WORK ORDER — Where in the data below does the word "Valleriani" appear? Copy each line that holds it.

----- GIVEN INFORMATION -----

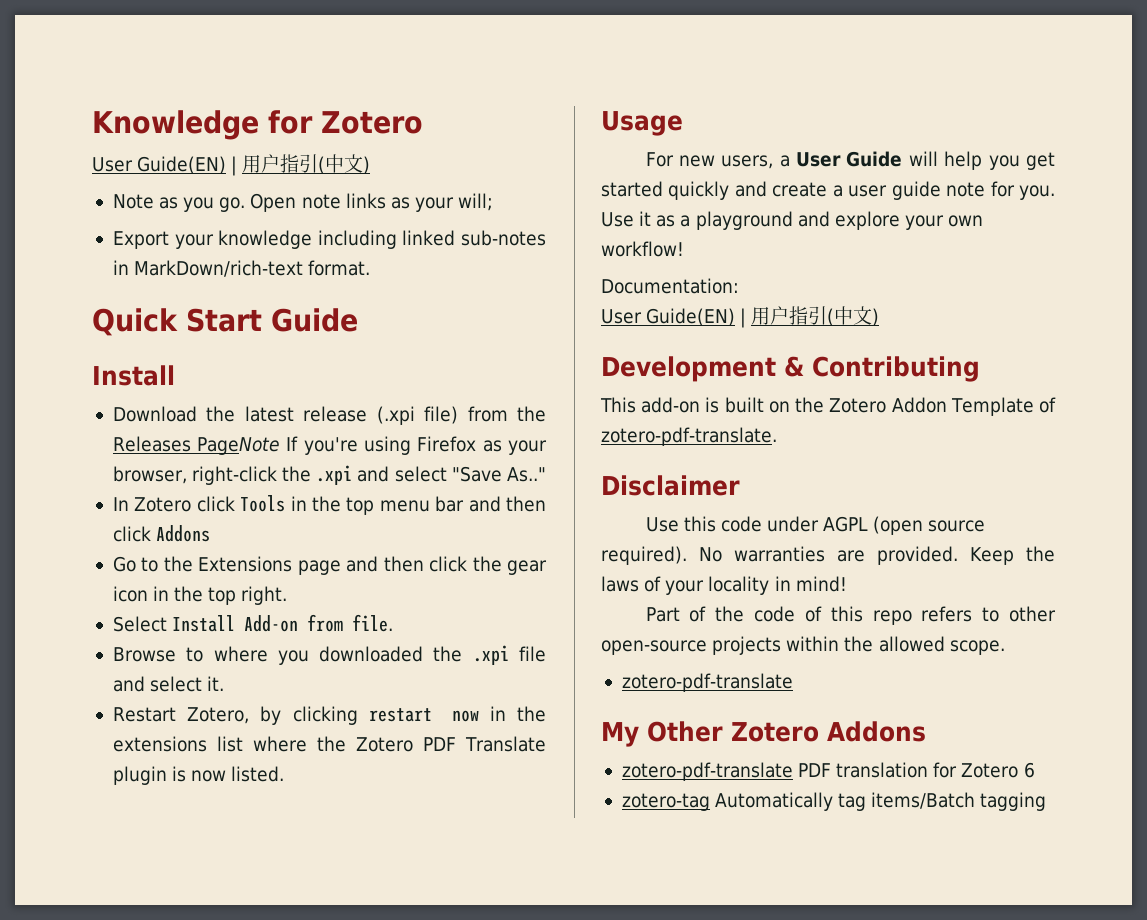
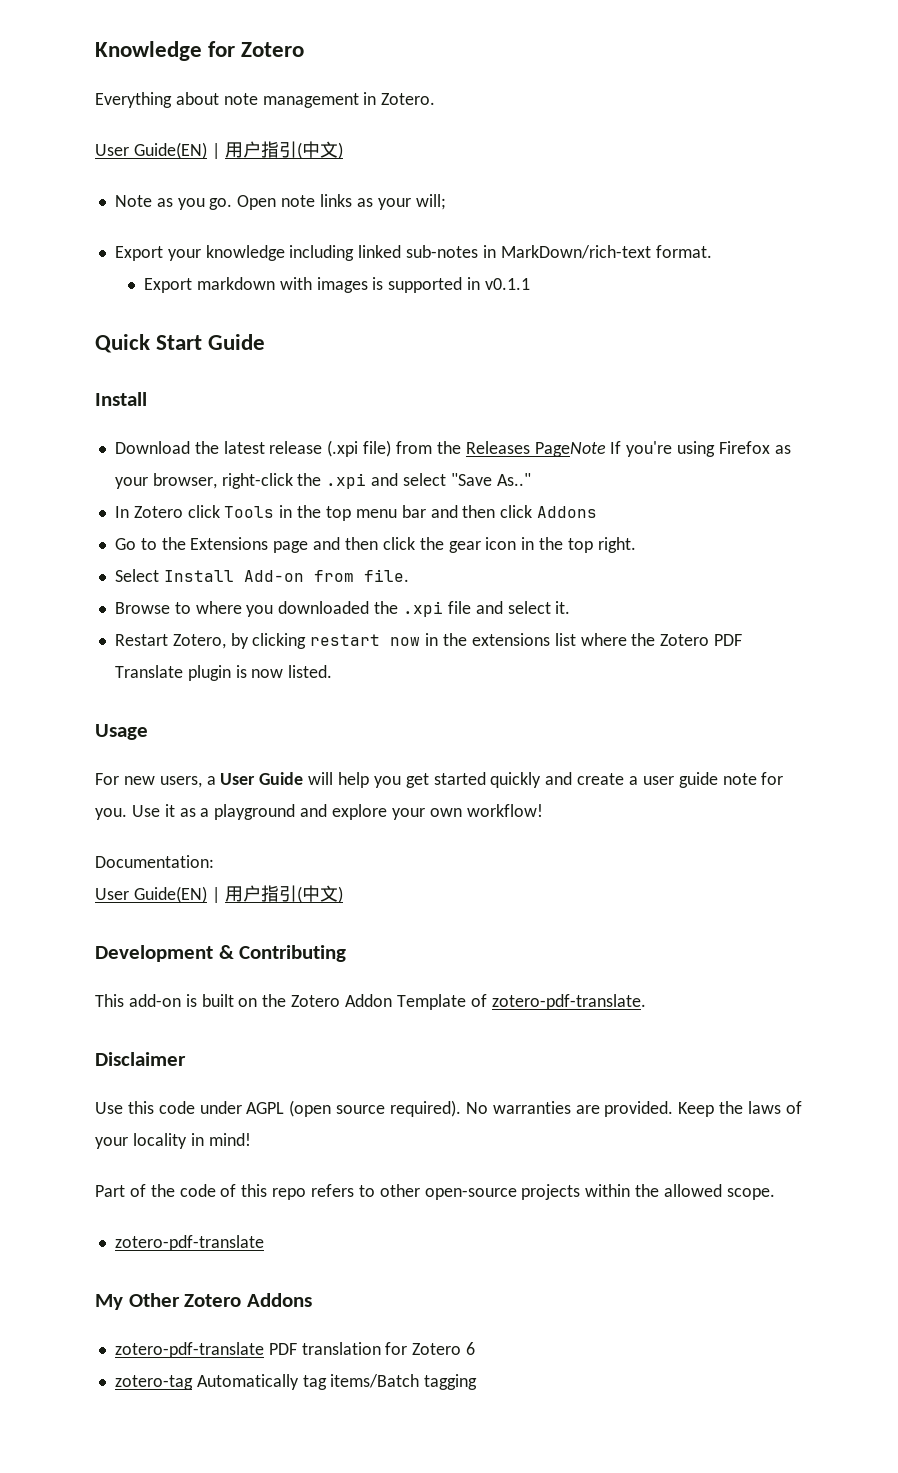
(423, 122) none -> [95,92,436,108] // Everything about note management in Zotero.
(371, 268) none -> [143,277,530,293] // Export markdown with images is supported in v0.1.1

-----
----- GIVEN INFORMATION -----

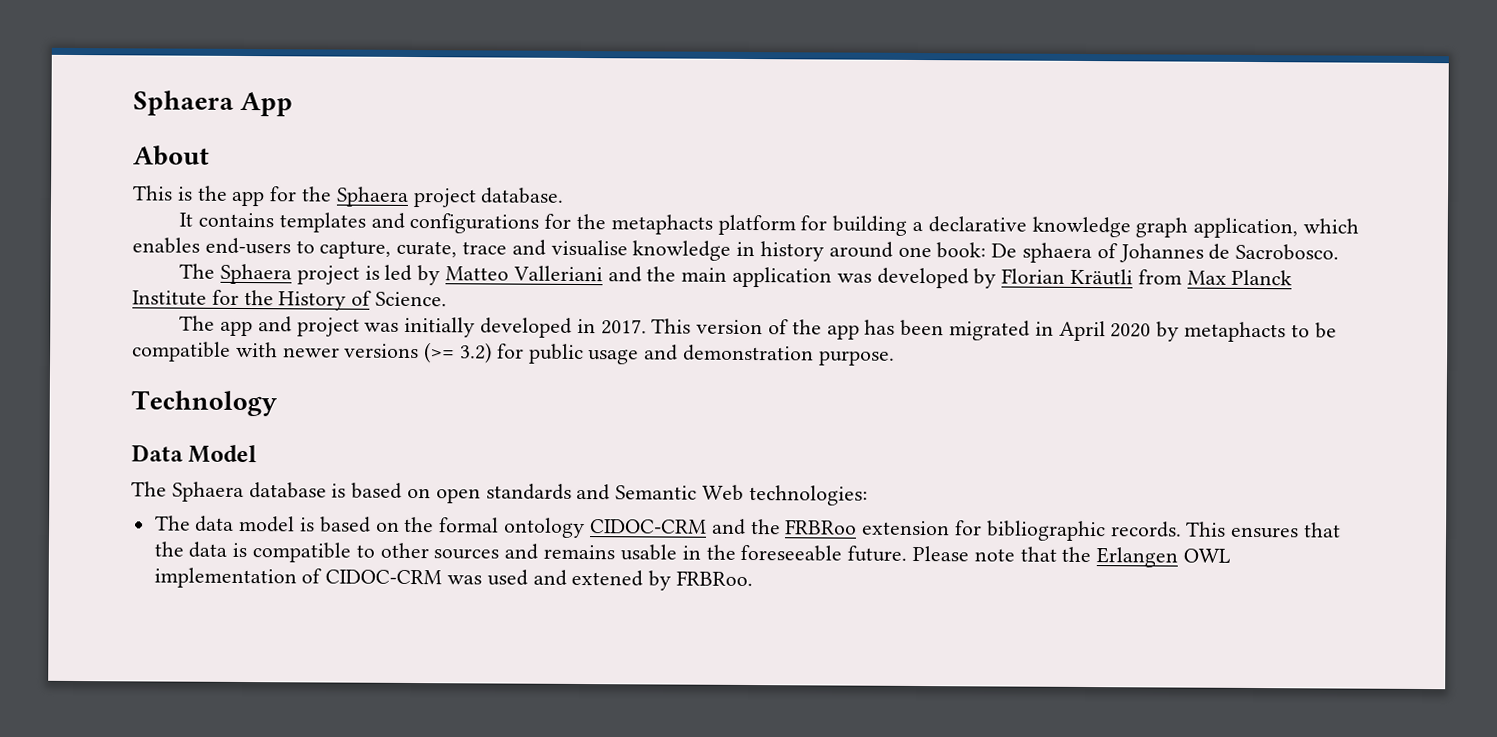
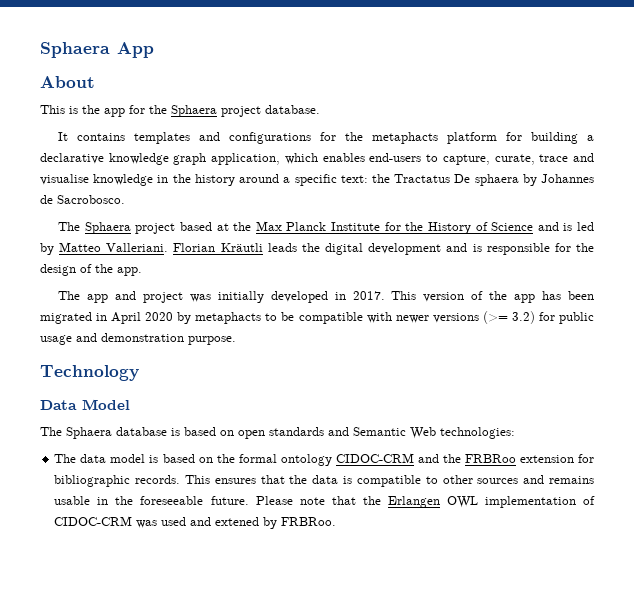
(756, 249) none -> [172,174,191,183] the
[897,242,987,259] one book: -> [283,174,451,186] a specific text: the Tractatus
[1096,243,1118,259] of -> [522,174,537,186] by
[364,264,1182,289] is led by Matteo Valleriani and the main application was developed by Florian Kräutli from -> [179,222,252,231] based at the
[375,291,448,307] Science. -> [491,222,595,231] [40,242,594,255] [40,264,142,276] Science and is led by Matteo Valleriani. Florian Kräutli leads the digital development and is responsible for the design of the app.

-----
----- GIVEN INFORMATION -----

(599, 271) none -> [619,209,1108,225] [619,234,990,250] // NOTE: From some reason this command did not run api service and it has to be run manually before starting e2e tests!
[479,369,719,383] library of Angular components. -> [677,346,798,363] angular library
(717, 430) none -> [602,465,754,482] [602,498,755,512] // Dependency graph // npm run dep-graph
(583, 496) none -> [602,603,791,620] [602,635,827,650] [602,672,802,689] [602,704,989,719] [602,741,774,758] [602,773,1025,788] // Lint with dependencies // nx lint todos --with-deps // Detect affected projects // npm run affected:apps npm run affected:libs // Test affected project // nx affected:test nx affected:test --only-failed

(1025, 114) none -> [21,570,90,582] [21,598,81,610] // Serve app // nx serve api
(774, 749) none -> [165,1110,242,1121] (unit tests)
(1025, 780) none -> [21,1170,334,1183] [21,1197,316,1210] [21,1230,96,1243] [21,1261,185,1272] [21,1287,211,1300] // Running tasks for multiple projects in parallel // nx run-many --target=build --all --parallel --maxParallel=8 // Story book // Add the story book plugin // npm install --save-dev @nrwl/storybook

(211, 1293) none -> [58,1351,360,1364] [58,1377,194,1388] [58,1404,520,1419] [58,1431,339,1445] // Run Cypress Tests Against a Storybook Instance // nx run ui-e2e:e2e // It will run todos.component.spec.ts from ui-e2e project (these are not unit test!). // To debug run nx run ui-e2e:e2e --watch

-----

TASK RESULT —
[364,264,1182,289] is led by Matteo Valleriani and the main application was developed by Florian Kräutli from -> [179,222,252,231] based at the
[375,291,448,307] Science. -> [491,222,595,231] [40,242,594,255] [40,264,142,276] Science and is led by Matteo Valleriani. Florian Kräutli leads the digital development and is responsible for the design of the app.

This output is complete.